A Civitavecchia si muore di Tvn

di Ylenia Sina

5 / 4 / 2010

«Chi ha ucciso il giovane operaio nella centrale a carbone di Enel a Civitavecchia?». Dietro questa domanda, con la quale i No Coke di Tarquinia iniziano la lettera per esprimere il proprio dolore per la morte di Sergio, si nasconde una rabbia lunga dieci anni. «Guardiamo solo l’ultimo secondo prima della tragedia o guardiamo anche ciò che ha creato questa circostanza?».

Sergio Capitani, 34 anni, è morto perché un getto di acqua e ammoniaca lo ha scaraventato a terra dove ha battuto la testa. Una morte annunciata. Feriti invece i tre colleghi che lavoravano con lui. Non è la prima volta, infatti, che un operaio muore o si ferisce gravemente nella centrale Enel di Torrevaldaliga Nord, a Civitavecchia.
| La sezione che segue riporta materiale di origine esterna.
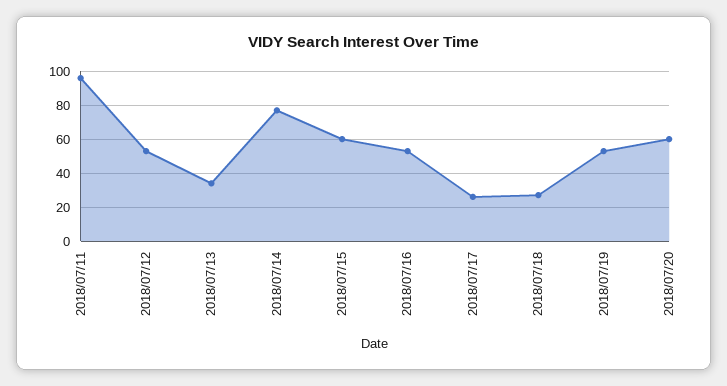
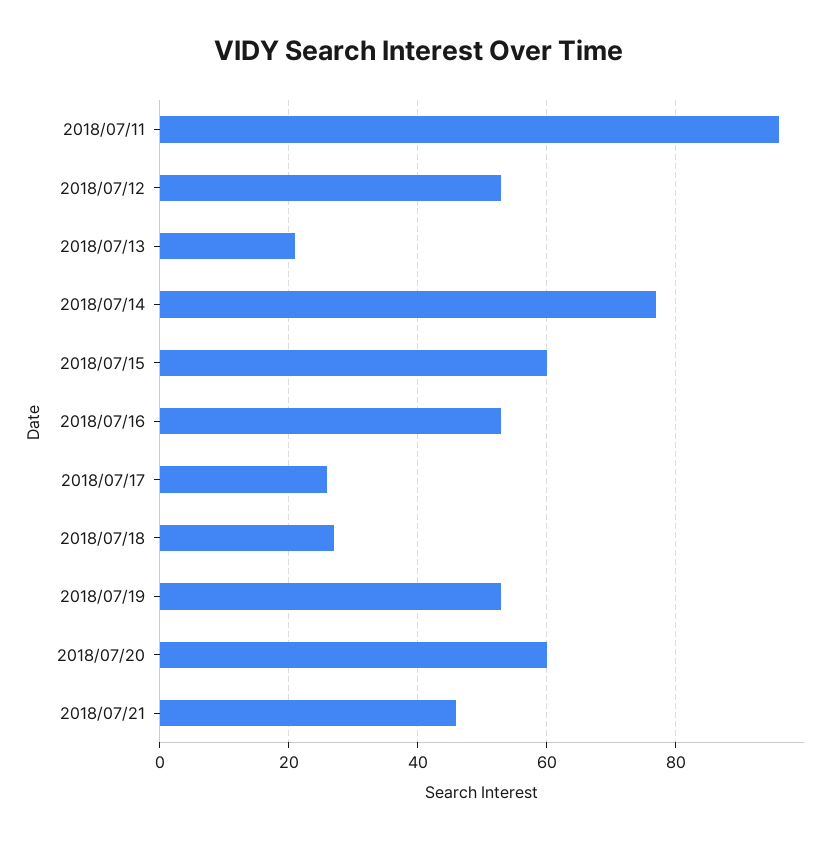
2018/07/13: 35 -> 20
2018/07/21: none -> 45

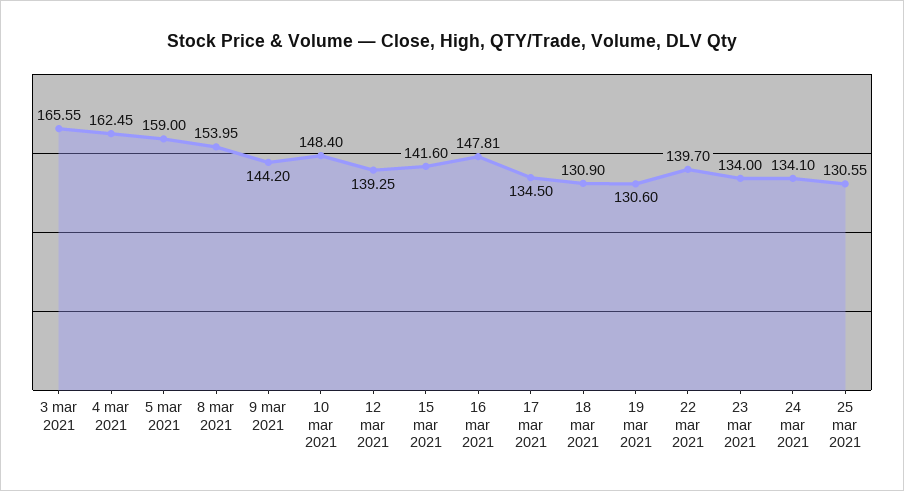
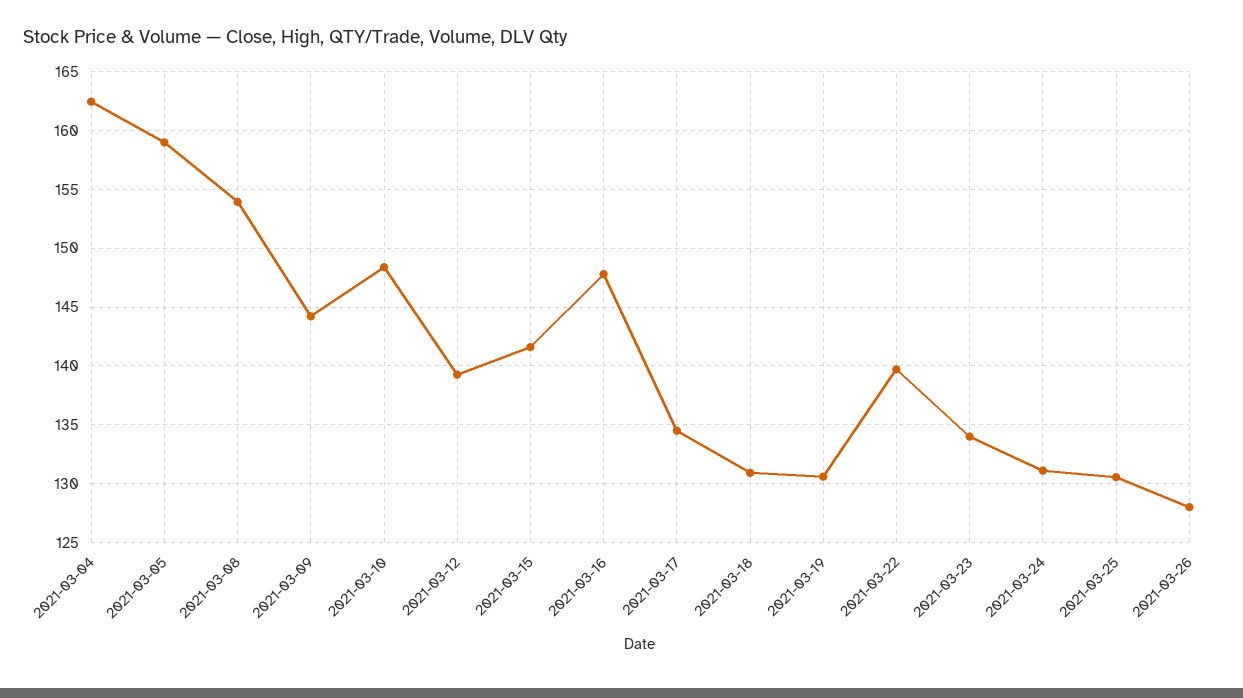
3 mar 2021: 165.55 -> none
24 mar 2021: 134.1 -> 131
2021-03-26: none -> 128

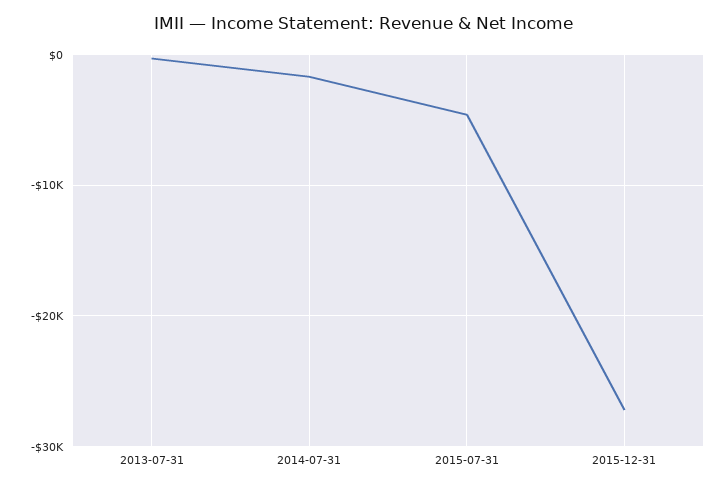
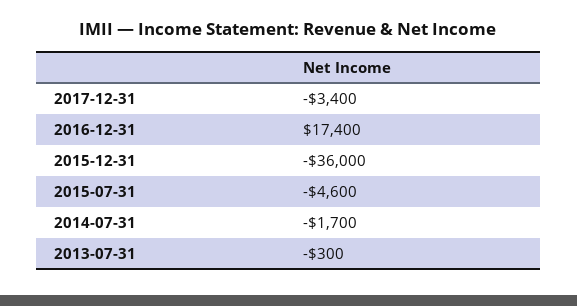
2015-12-31: -27000 -> -36000
2017-12-31: none -> -3400
2016-12-31: none -> 17400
Ancor prima di iniziare a funzionare, mentre a ritmo sostenuto continuava la riconversione a carbone contro la quale si era schierata tutta la popolazione dell’Alto Lazio, la centrale fece la sua prima vittima: Michele Cozzolino, 31 anni, muore colpito alla testa dalla canna di un ponteggio precipitata da 70 metri di altezza.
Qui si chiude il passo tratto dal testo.